(Beginning of MATERIAL PROVIDED)
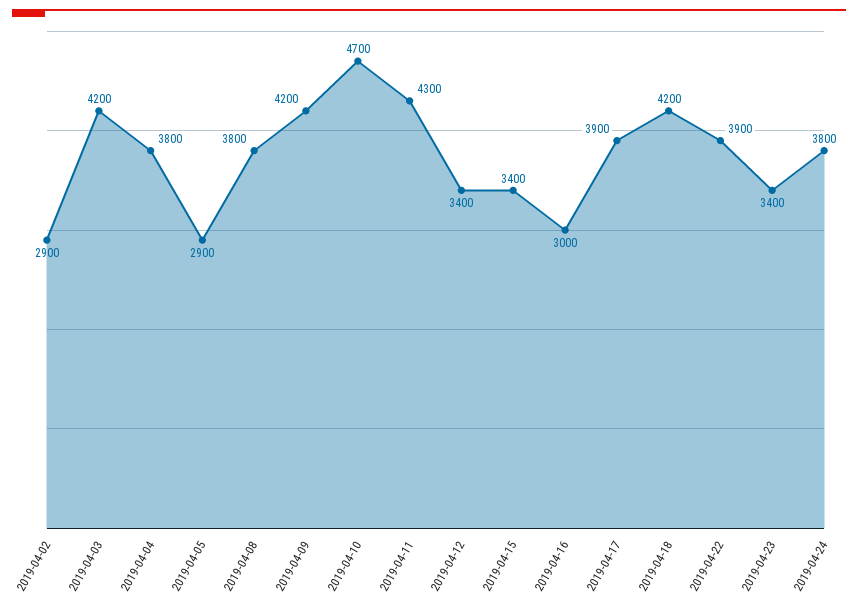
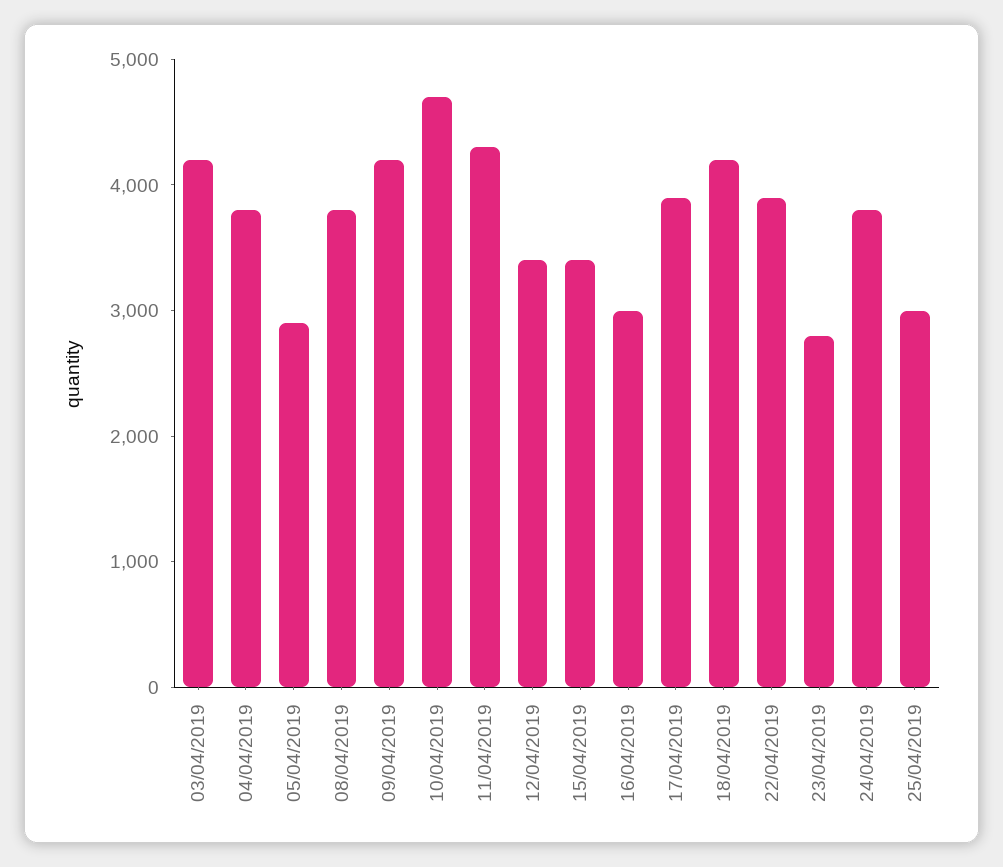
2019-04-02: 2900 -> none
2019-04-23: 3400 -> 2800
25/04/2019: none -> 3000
(End of MATERIAL PROVIDED)
(Beginning of MATERIAL PROVIDED)
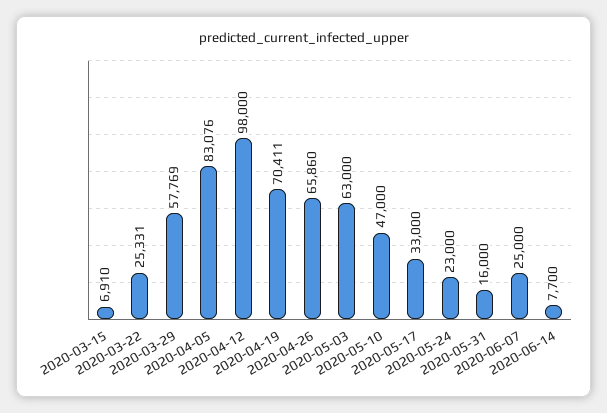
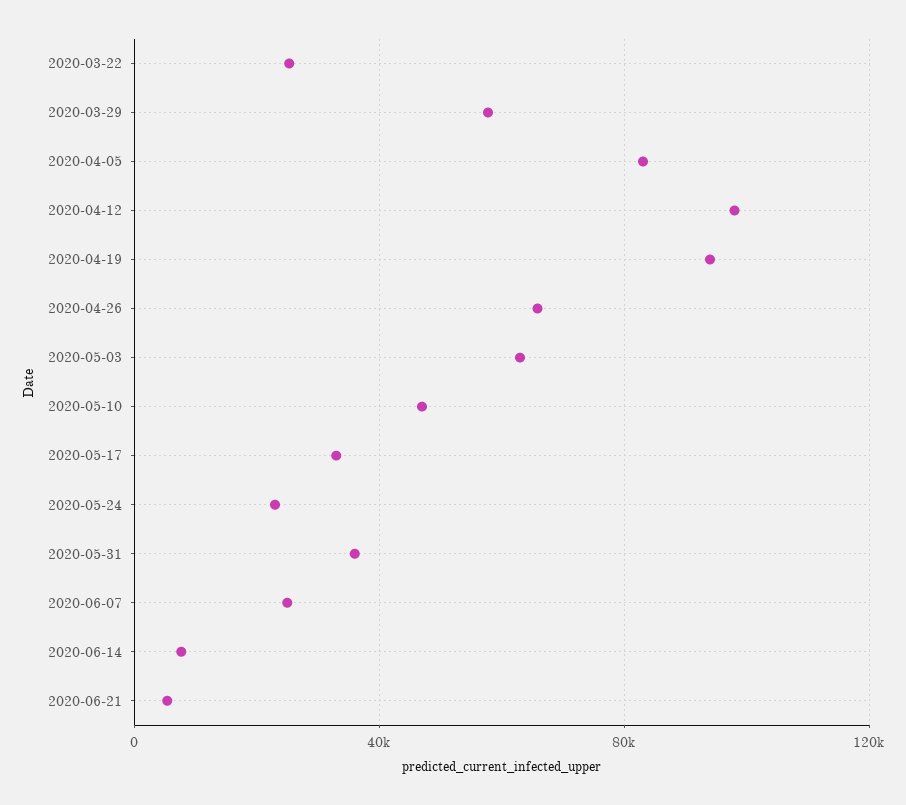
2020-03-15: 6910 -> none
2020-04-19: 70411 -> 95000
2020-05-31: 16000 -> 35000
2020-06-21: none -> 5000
(End of MATERIAL PROVIDED)
(Beginning of MATERIAL PROVIDED)
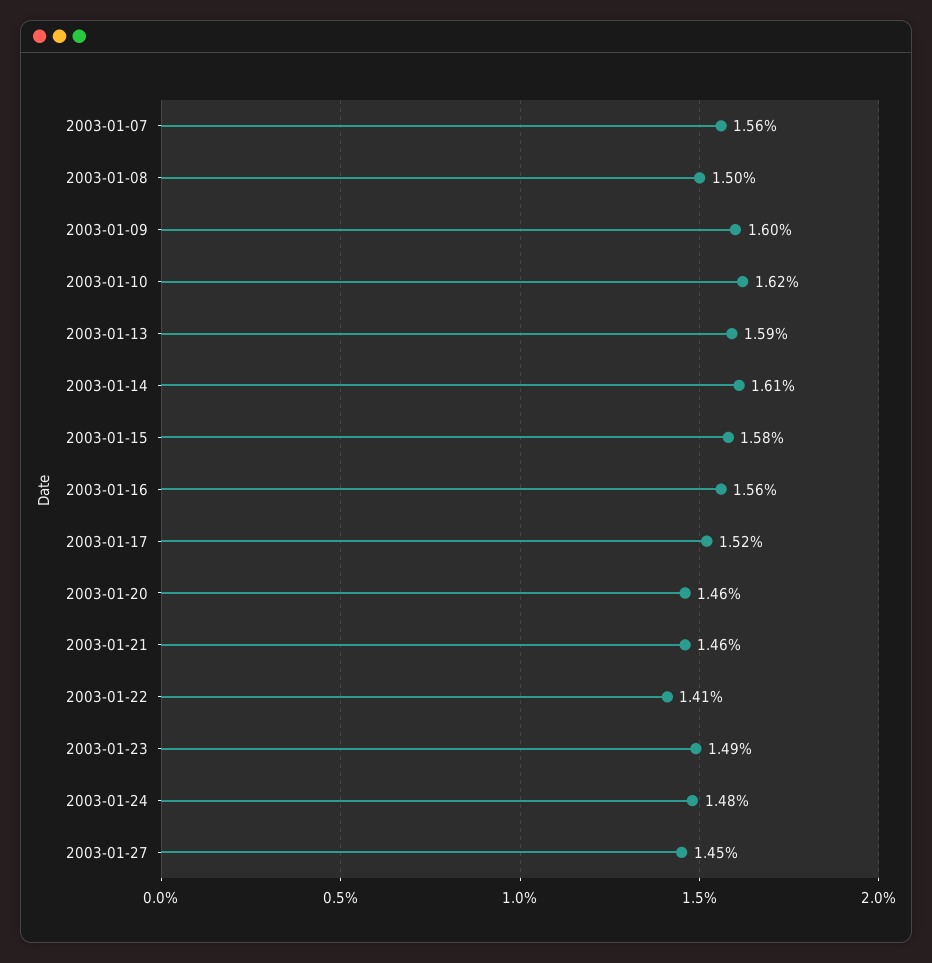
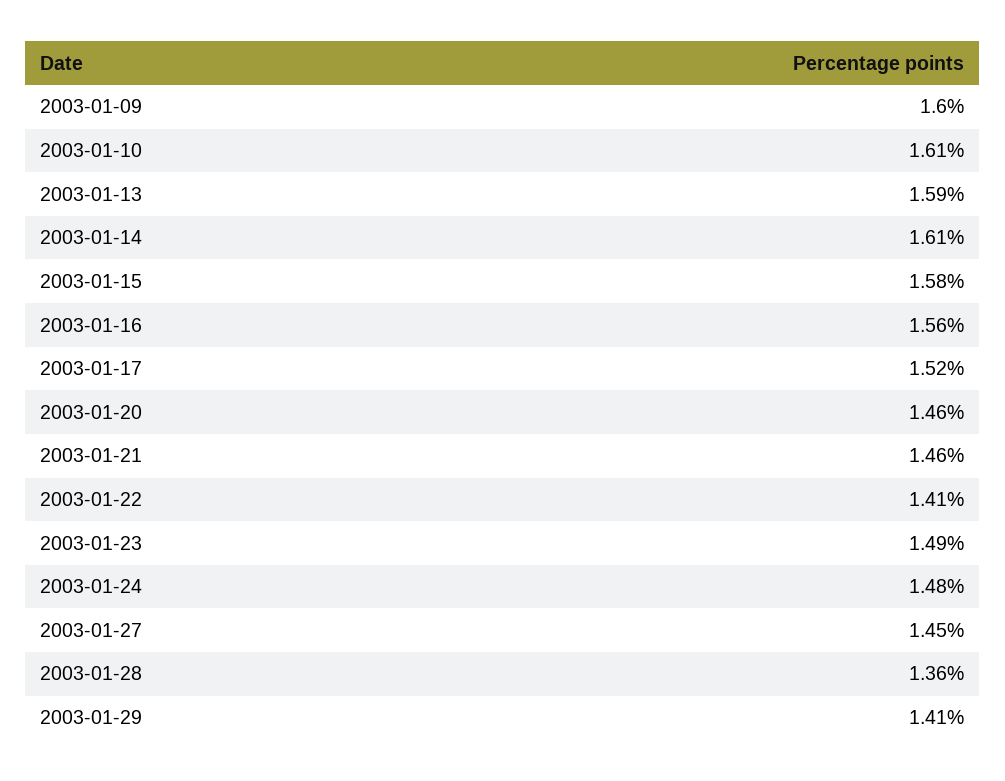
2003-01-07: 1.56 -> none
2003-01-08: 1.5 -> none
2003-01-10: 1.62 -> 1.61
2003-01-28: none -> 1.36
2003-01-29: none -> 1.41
(End of MATERIAL PROVIDED)
* HOW TO COMPLETE THIS TASK *
Where the data above reaches the line holding "2003-01-07: 1.56 -> none", begin printing, and stop after the line holding "2003-01-29: none -> 1.41". Each line must be reproduced exactly, with nothing else added.

* SOLVED PROBLEM *
2003-01-07: 1.56 -> none
2003-01-08: 1.5 -> none
2003-01-10: 1.62 -> 1.61
2003-01-28: none -> 1.36
2003-01-29: none -> 1.41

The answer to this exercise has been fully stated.